A few weeks ago, 123 of D.C.’s 183 network video recorders were affected by ransomware, according to the  Washington Post. The hackers weaseled their way into the system the month before. 2 suspects in London were arrested.

Last month in Dallas, ransomware forced a local Police Department to erase servers containing eight years of evidence. The department’s automatic backup backed up infected files according to local ABC news. Rather than pay, the department wiped their servers clean. Many of the pending cases of which evidence has been lost are now in court much to the consternation of defendants and defense attorneys.

“If you have data – and every organization does – you should be concerned about cyber threats to include nation–state adversaries and advanced persistent threats. With increased sophistication from actors, we have to get smarter about how we defend.”

APT actors not only use technical vulnerabilities but adapt and exploit user behavior. “We need to put in place solutions that help us before, during and after an attack. Step one: know your network – you can’t defend a network you don’t know.” Burnell continues that we need preventative policy and access solutions that can give you in–depth knowledge of your networks and control over users and devices and access control. We further need deep inspection and content tools to block and defend during an attack. “Finally, we need advanced malware solutions – throughout the network and on endpoints – to ensure that in the event of an attack we can quickly identify, scope and remediate. An antivirus used to be good enough- it’s not anymore. True continuous monitoring and behavioral analysis are necessary to detect, contain, and recover when threats hit. Set yourself up for success ahead of time“states Burnell.

“An antivirus used to be good enough- it’s not anymore.”

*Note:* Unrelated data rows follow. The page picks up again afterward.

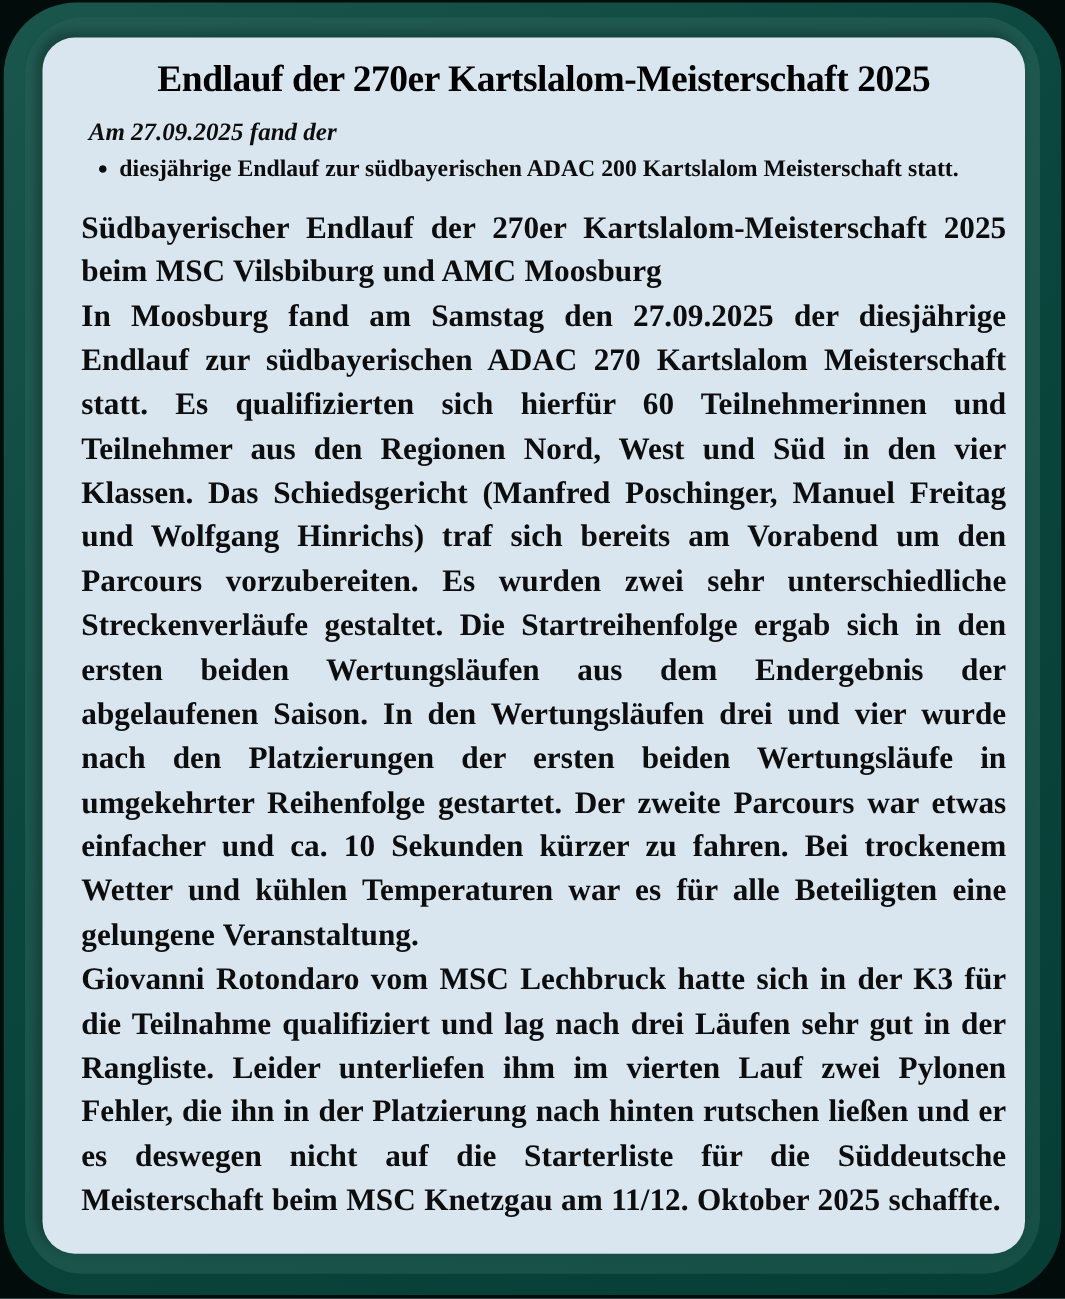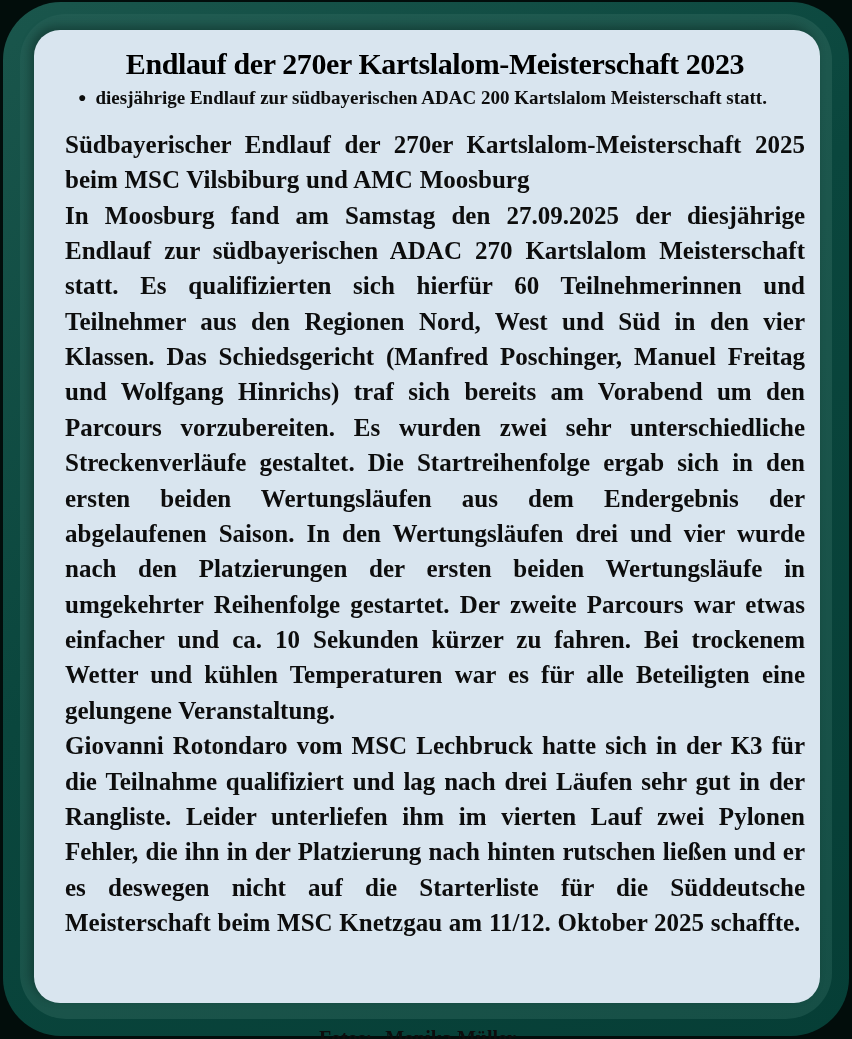--- a/index.html
+++ b/index.html
@@ -112,22 +112,23 @@
 </style>
 </head>
 <body style="--frame-outer: #0a463d; --frame-outer-hi: #1a564c; --frame-inner: #1d574d; --content-bg: #d9e5ef; --text: #0d0d0d;">
 
 <div class="frame-outer">
   <div class="frame-inner"></div>
 </div>
 
 <div class="content">
 
-  <h1 class="page-title">Endlauf der 270er Kartslalom-Meisterschaft 2023</h1>
+  <h1 class="page-title">Endlauf der 270er Kartslalom-Meisterschaft 2025</h1>
 
+  <div class="intro-date">Am 27.09.2025 fand der</div>
 
   <div class="bullet-line">
     <span class="bullet-glyph">●</span>
     <span>diesjährige Endlauf zur südbayerischen ADAC 200 Kartslalom Meisterschaft statt.</span>
   </div>
 
   <div class="article-body">
     <p>Südbayerischer Endlauf der 270er Kartslalom-Meisterschaft 2025 beim MSC Vilsbiburg und AMC Moosburg</p>
     <p>In Moosburg fand am Samstag den 27.09.2025 der diesjährige Endlauf zur südbayerischen ADAC 270 Kartslalom Meisterschaft statt. Es qualifizierten sich hierfür 60 Teilnehmerinnen und Teilnehmer aus den Regionen Nord, West und Süd in den vier Klassen. Das Schiedsgericht (Manfred Poschinger, Manuel Freitag und Wolfgang Hinrichs) traf sich bereits am Vorabend um den Parcours vorzubereiten. Es wurden zwei sehr unterschiedliche Streckenverläufe gestaltet. Die Startreihenfolge ergab sich in den ersten beiden Wertungsläufen aus dem Endergebnis der abgelaufenen Saison. In den Wertungsläufen drei und vier wurde nach den Platzierungen der ersten beiden Wertungsläufe in umgekehrter Reihenfolge gestartet. Der zweite Parcours war etwas einfacher und ca. 10 Sekunden kürzer zu fahren. Bei trockenem Wetter und kühlen Temperaturen war es für alle Beteiligten eine gelungene Veranstaltung.</p>
     <p>Giovanni Rotondaro vom MSC Lechbruck hatte sich in der K3 für die Teilnahme qualifiziert und lag nach drei Läufen sehr gut in der Rangliste. Leider unterliefen ihm im vierten Lauf zwei Pylonen Fehler, die ihn in der Platzierung nach hinten rutschen ließen und er es deswegen nicht auf die Starterliste für die Süddeutsche Meisterschaft beim MSC Knetzgau am 11/12. Oktober 2025 schaffte.</p>

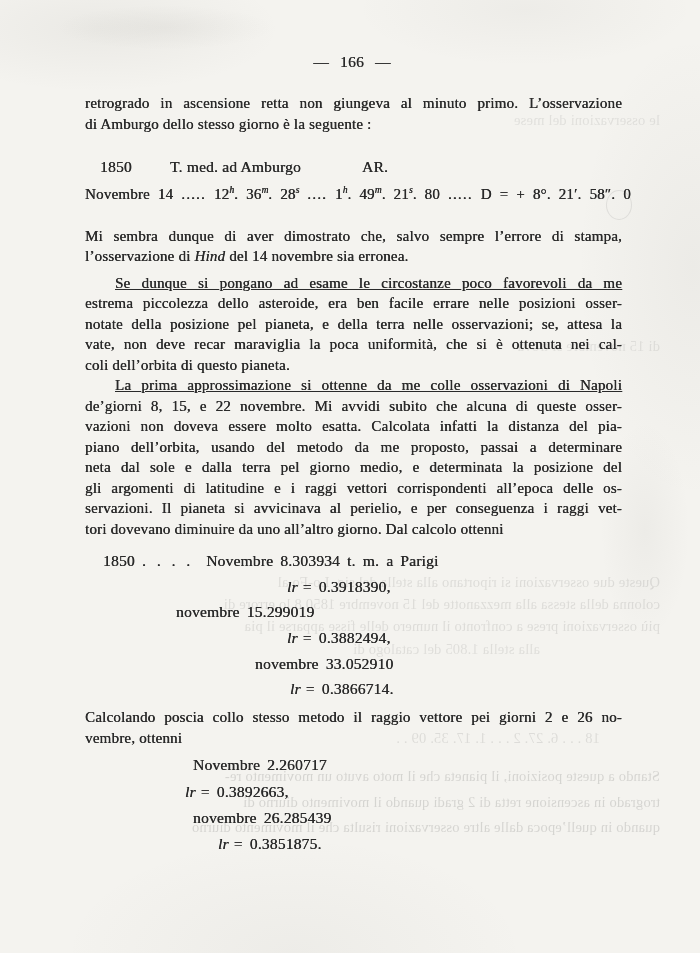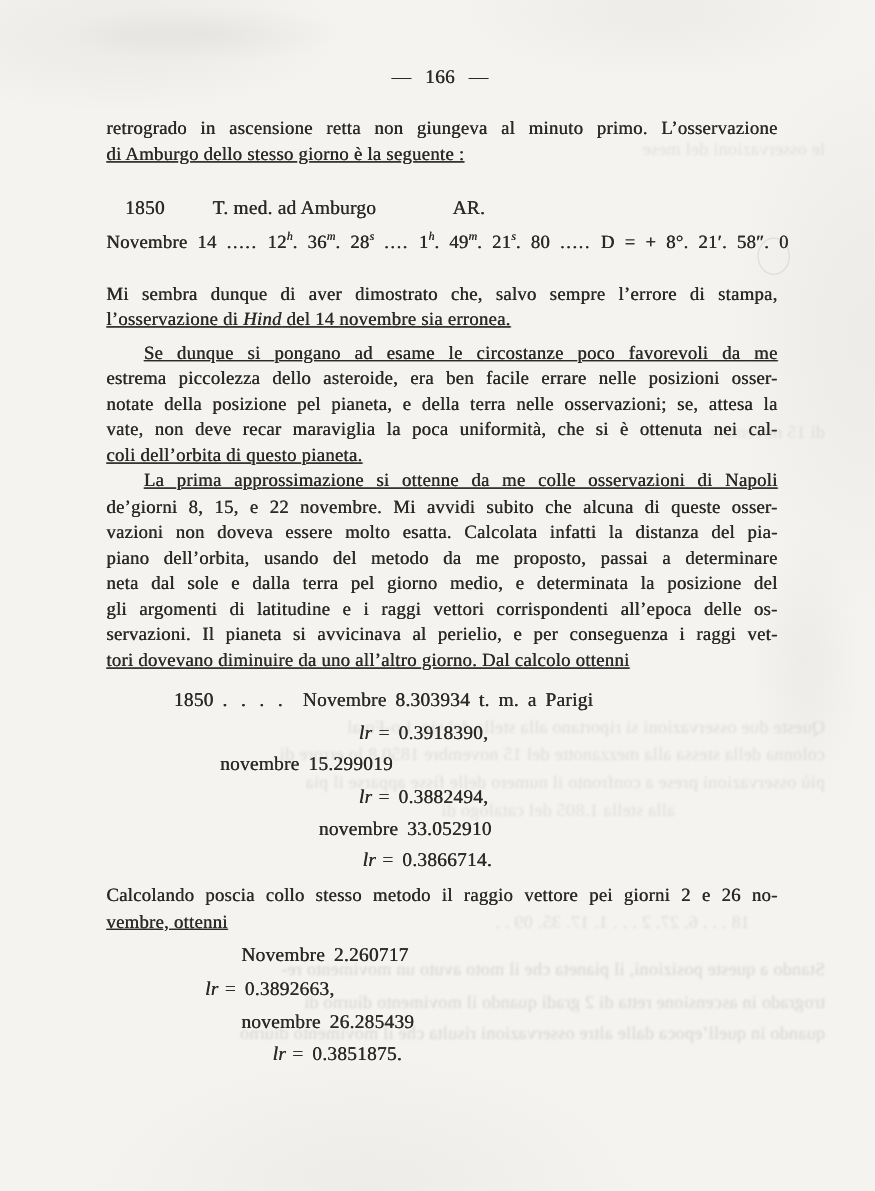--- a/index.html
+++ b/index.html
@@ -19,21 +19,21 @@
       #f4f3ef;
   }
 
   .pagenum{ position:absolute; top:53px; left:4px; right:0; text-align:center;
             font-size:15.5px; word-spacing:7px; }
 
   .col{ position:absolute; left:85px; top:0; width:537px; }
 
   .line{ font-size:15px; line-height:20.5px; height:20.5px;
          text-align:justify; text-align-last:justify; }
-  .line.last{ text-align:center; text-align-last:left;text-decoration:underline; }
+  .line.last{ text-align:center; text-align-last:left; }
   .ind{ padding-left:30px;text-decoration:underline; }
 
   .para-p1{ margin-top:93px; }
   .para-p2{ margin-top:21.5px; }
   .para-p3{ margin-top:6px; }
   .para-p4{ margin-top:0; }
   .para-p5{ margin-top:5px; }
 
   .obs-head{ position:relative; margin-top:24px; height:20.5px; font-size:15.5px; }
   .obs-head span{ position:absolute; top:0; white-space:nowrap; }
@@ -141,38 +141,38 @@
       <div class="line">de’giorni 8, 15, e 22 novembre. Mi avvidi subito che alcuna di queste osser-</div>
       <div class="line">vazioni non doveva essere molto esatta. Calcolata infatti la distanza del pia-</div>
       <div class="line">piano dell’orbita, usando del metodo da me proposto, passai a determinare</div>
       <div class="line">neta dal sole e dalla terra pel giorno medio, e determinata la posizione del</div>
       <div class="line">gli argomenti di latitudine e i raggi vettori corrispondenti all’epoca delle os-</div>
       <div class="line">servazioni. Il pianeta si avvicinava al perielio, e per conseguenza i raggi vet-</div>
       <div class="line last">tori dovevano diminuire da uno all’altro giorno. Dal calcolo ottenni</div>
     </div>
 
     <div class="calc calc1">
-      <div class="cline" style="margin-left:54px">
+      <div class="cline" style="margin-left:18px">
         <span>1850</span>
         <span class="dots4">. . . .</span>&nbsp;
         <span>Novembre 8.303934 t. m. a Parigi</span>
       </div>
       <div class="cline" style="margin-left:202px"><i class="lrv">lr</i><span>= 0.3918390,</span></div>
       <div class="cline" style="margin-left:91px"><span>novembre 15.299019</span></div>
       <div class="cline" style="margin-left:202px"><i class="lrv">lr</i><span>= 0.3882494,</span></div>
       <div class="cline" style="margin-left:170px"><span>novembre 33.052910</span></div>
       <div class="cline" style="margin-left:205px"><i class="lrv">lr</i><span>= 0.3866714.</span></div>
     </div>
 
     <div class="para-p5">
       <div class="line">Calcolando poscia collo stesso metodo il raggio vettore pei giorni 2 e 26 no-</div>
       <div class="line last">vembre, ottenni</div>
     </div>
 
     <div class="calc calc2">
       <div class="cline" style="margin-left:108px"><span>Novembre 2.260717</span></div>
-      <div class="cline" style="margin-left:79px"><i class="lrv">lr</i><span>= 0.3892663,</span></div>
+      <div class="cline" style="margin-left:100px"><i class="lrv">lr</i><span>= 0.3892663,</span></div>
       <div class="cline" style="margin-left:108px"><span>novembre 26.285439</span></div>
       <div class="cline" style="margin-left:133px"><i class="lrv">lr</i><span>= 0.3851875.</span></div>
     </div>
 
   </div>
 </div>
 
 </body></html>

State and local governments are expected to do more than ever with less. Lack of skilled IT resources necessitates smarter tools. A cumbersome multitude of systems leads to an uncoordinated alert overload. A never ending procession of updates to existing and new compliance measures further hinder agile methods.

To address the whole gamut of challenges think holistically about cybersecurity. This requires a shift in security solution procurement, Burnell continues. “Traditionally, organizations would invest heavily in a firewall for the network edge and not think about that ‘after’ stage. We need to look at the entire anatomy of a compromise BEFORE an attack happens to ensure we’re postured for success.”

PCMG is strategically focused on the mission. Our team of technology professionals, made up largely of veterans, understand federal government’s unique challenges. Cybersecurity is the cornerstone of our solutions portfolio of data center, networking, endpoints, cloud, consulting and managed services.

PCMG brings a depth of experience in information security design, management, and security risk analysis, along with certified and long-standing relationships with leading perimeter, infrastructure, and endpoint security vendors.  PCMG brings an arsenal of varying strategies and tools together to identify and assess the weaknesses in your network security. PCMG is leading industry’s response to IT Supply Chain Security and Enhanced Secure Mobility, and additionally offers risk, compliance, vulnerability and penetration assessments.

According to Burnell, the reality is you will be subject to a breach. The scope and damage of that breach are matched by an organization’s ability to meet potential disaster with peace of mind.